The scientists then studied the relationship between the local gravityand the orientations of the various features. (In general, layers of material should form at right angles to the gravity of an object.) The team computed the strength and direction of the gravity at the location of each layer.
In one case, they modeled the comet as a single body with a center, while in another they worked with two separate merging comets. They found that the orientation of the layers and the direction of the local gravity were closer to forming right angles in the model with two comets rather than a single one.
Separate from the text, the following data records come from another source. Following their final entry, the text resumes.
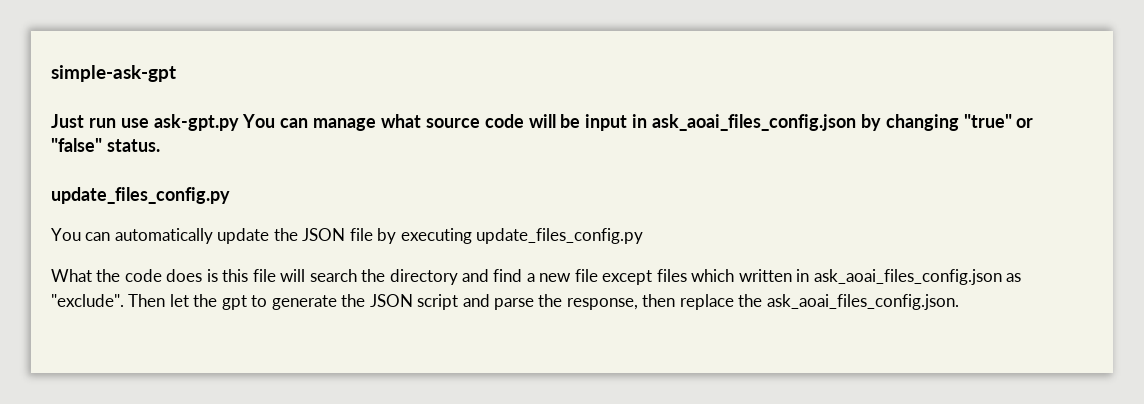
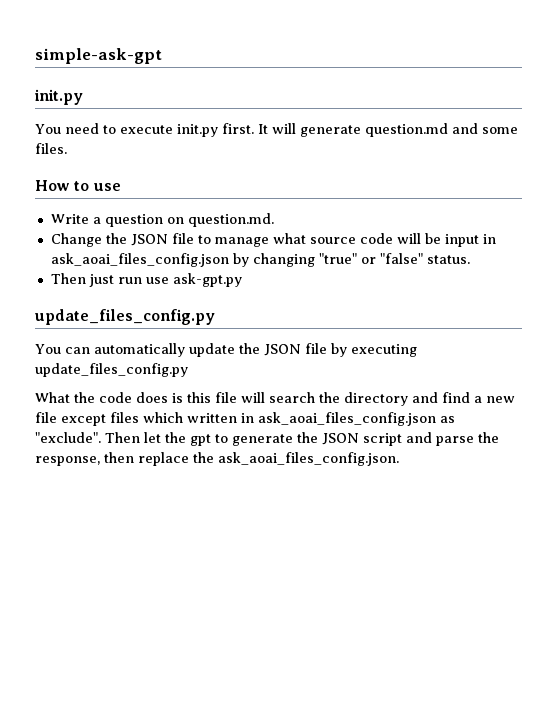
  simple-ask-gpt
- Just run use ask-gpt.py You can manage what source code will be input in ask_aoai_files_config.json by changing "true" or "false" status.
+ init.py
+ You need to execute init.py first. It will generate question.md and some files.
+ How to use
+ Write a question on question.md.
+ Change the JSON file to manage what source code will be input in ask_aoai_files_config.json by changing "true" or "false" status.
+ Then just run use ask-gpt.py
"This points to the layered envelopes in the comet's head and body forming independently before the two objects merged later," Massironi said. "It must have been a low-speed collision in order to preserve such ordered strata to the depths our data imply."
The structural similaritiesthroughout the comet suggest that the precursor comets formed through similar accretion processes. The layering observed on other comets during previous missions suggest that they, too, went through a similar formation history, the researchers said.
Erosion still important
Although erosion didn't create the narrow neck of Comet 67P, the team pointed out that it plays a role in how the comet continues to evolve. Local variations in the surface most likely formed as a result of ice turning directly into gas, a process called sublimation. The frozen gases embedded in the layers of the comet are not necessarily distributed evenly through its body.
"This result adds to our growing knowledge of the comet — how it formed and its evolution," Rosetta project scientist Matt Taylor said in the same statement. "Rosetta will continue to observe the comet for another year, to get the maximum amount of information on this celestial body and its place in the history of our solar system."
Massironi presented the results at the 2015 European Planetary Science Congress, which was held from Sept. 27 through Oct. 2 in Nantes, France. The study was also published online late last month in the journal Nature (opens in new tab).